My GPT - Knowledge base - Best practices

Hello,

I’m working on a custom GPT model focused on IT solutions and architecture. I’ve uploaded 20 PDF files, each with over 300 pages, but I’m facing slow knowledge retrieval and errors, as seen in other discussions. Please help me with following questions:

1. I’m looking for best practices for knowledge upload, like whether to convert PDFs to TXT and if including PDFs with images is advisable.

2 I’ve hit a roadblock where I can’t upload any additional file in individual conversations after the initial 20 in the knowledge of my chat.
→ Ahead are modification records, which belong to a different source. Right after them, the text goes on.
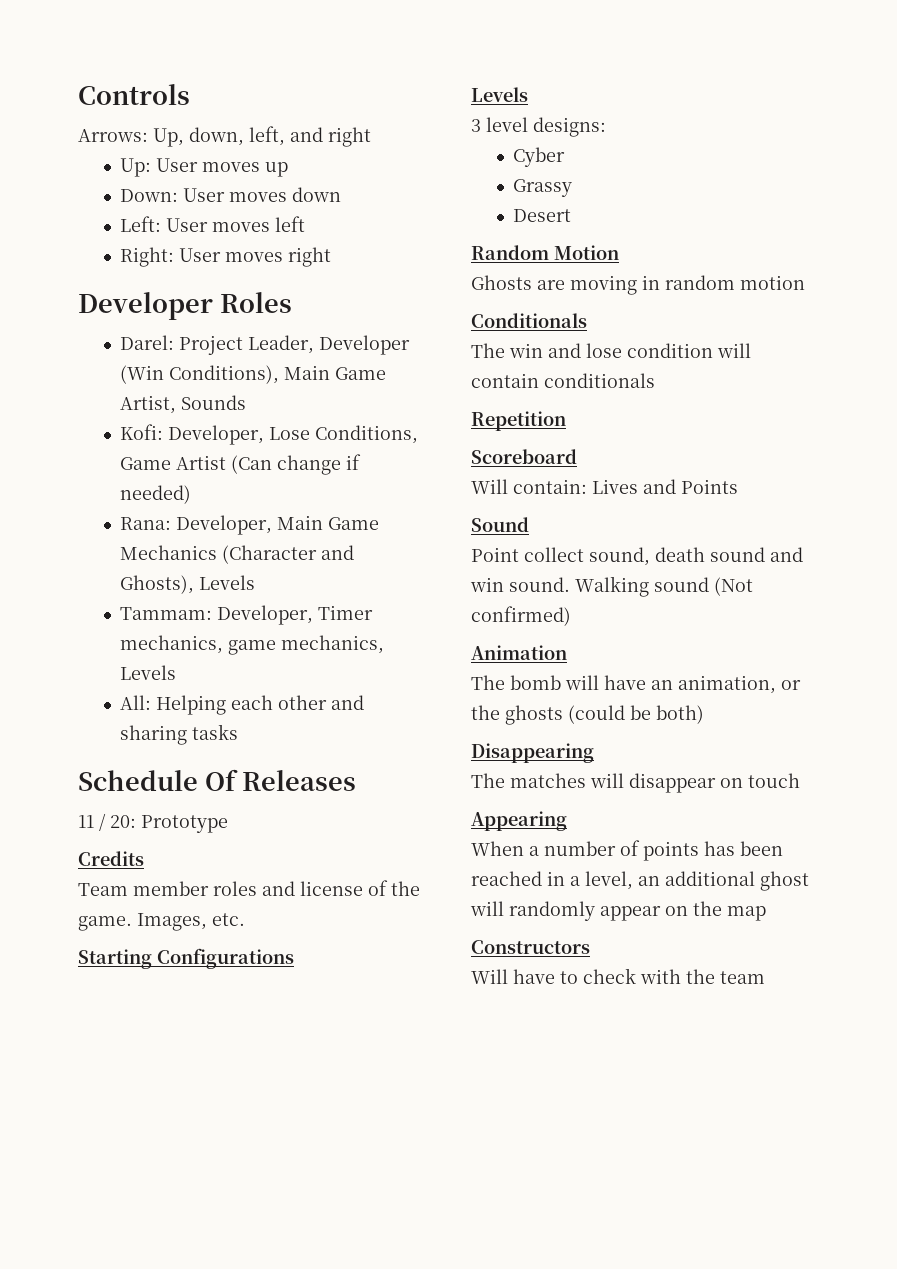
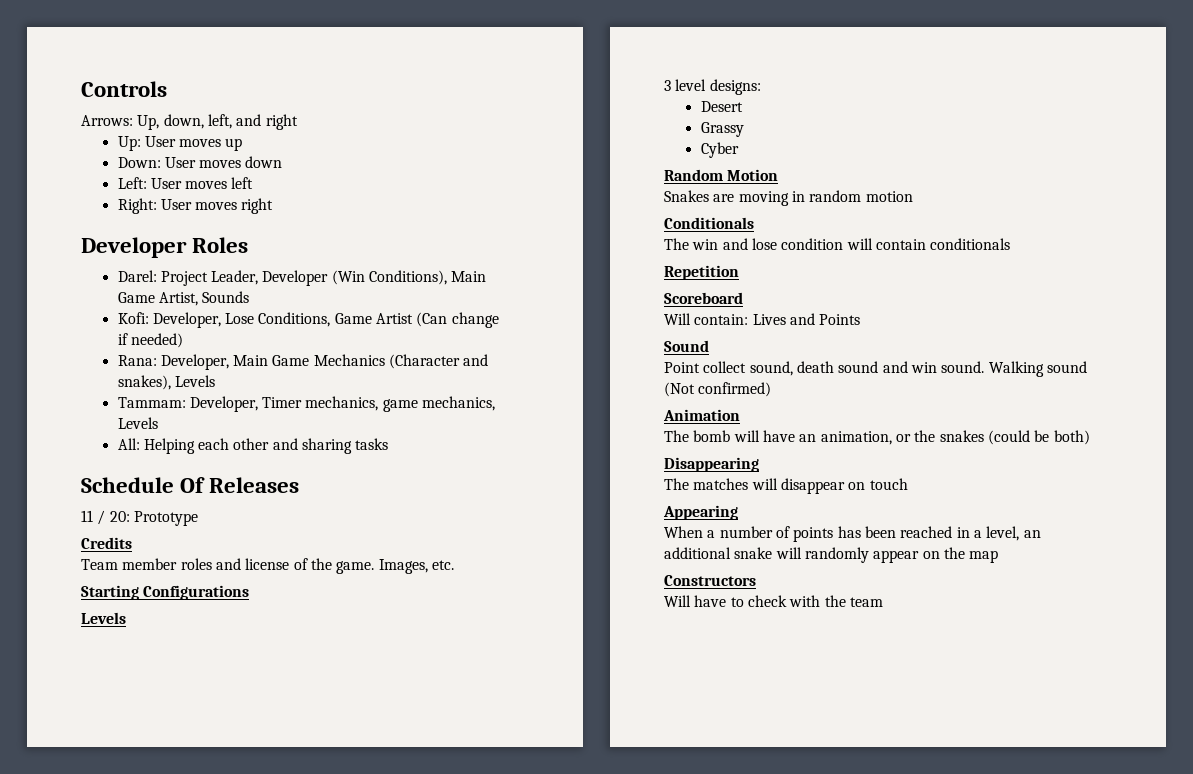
- Rana: Developer, Main Game Mechanics (Character and Ghosts), Levels
+ Rana: Developer, Main Game Mechanics (Character and snakes), Levels
- Cyber
+ Desert
- Desert
+ Cyber
- Ghosts are moving in random motion
+ Snakes are moving in random motion
- The bomb will have an animation, or the ghosts (could be both)
+ The bomb will have an animation, or the snakes (could be both)
- When a number of points has been reached in a level, an additional ghost will randomly appear on the map
+ When a number of points has been reached in a level, an additional snake will randomly appear on the map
Is this a known limitation?

3 Can I compile multiple documents into one larger file to surpass the 20-file limit, or would this affect output quality and organization?

Thanks for any insights!

1 Like

We have no idea behind the underlying mechanics with the retrieval process. Yes, there’s a limit and yes for whatever reason it seems like OpenAI prefers you to send massive files instead of splitting them.

Generalized to typical RAG:

  • Images are ignored
  • PDF is not ideal as it’s meant more for printing and can do weird things to formatting
  • Markdown may be best as it’s clean and the formatting is explicit

For anything serious I wouldn’t recommend using retrieval. As an example, I uploaded a single car care guide for a specific model. My Custom GPT gave me incorrect torque values that, if followed, would have led to my brake caliper & tires dismantling on the road.

If you are serious I would recommend using your own RAG system and either jumping into the API, or use Actions to make calls to it. You can use Actions with the RAG process by calling specific areas of dentistry, for example and shape the query

3 Likes

Thanks for the response. I will explore using own RAG, but I am not that advanced yet.
So would you convert all the documents into a specific format and merge many into one?

Regarding your case - You can try to enter the below text into the instructions and try again:
“Please respond factually, always relying on data from the knowledge base. Avoid generating responses without a factual basis, and if you cannot find relevant data, communicate that. Always include the confidence level of your responses, and when necessary, request more details for clarification.”

1 Like

I actually don’t know where to find the current limits for GPTs. For Assistants each file has a limit of:

The maximum file size is 512 MB and no more than 2,000,000 tokens (computed automatically when you attach a file).

The massive file size limit to me would imply that yes, you want to merge them together if you are hitting the quantity limit.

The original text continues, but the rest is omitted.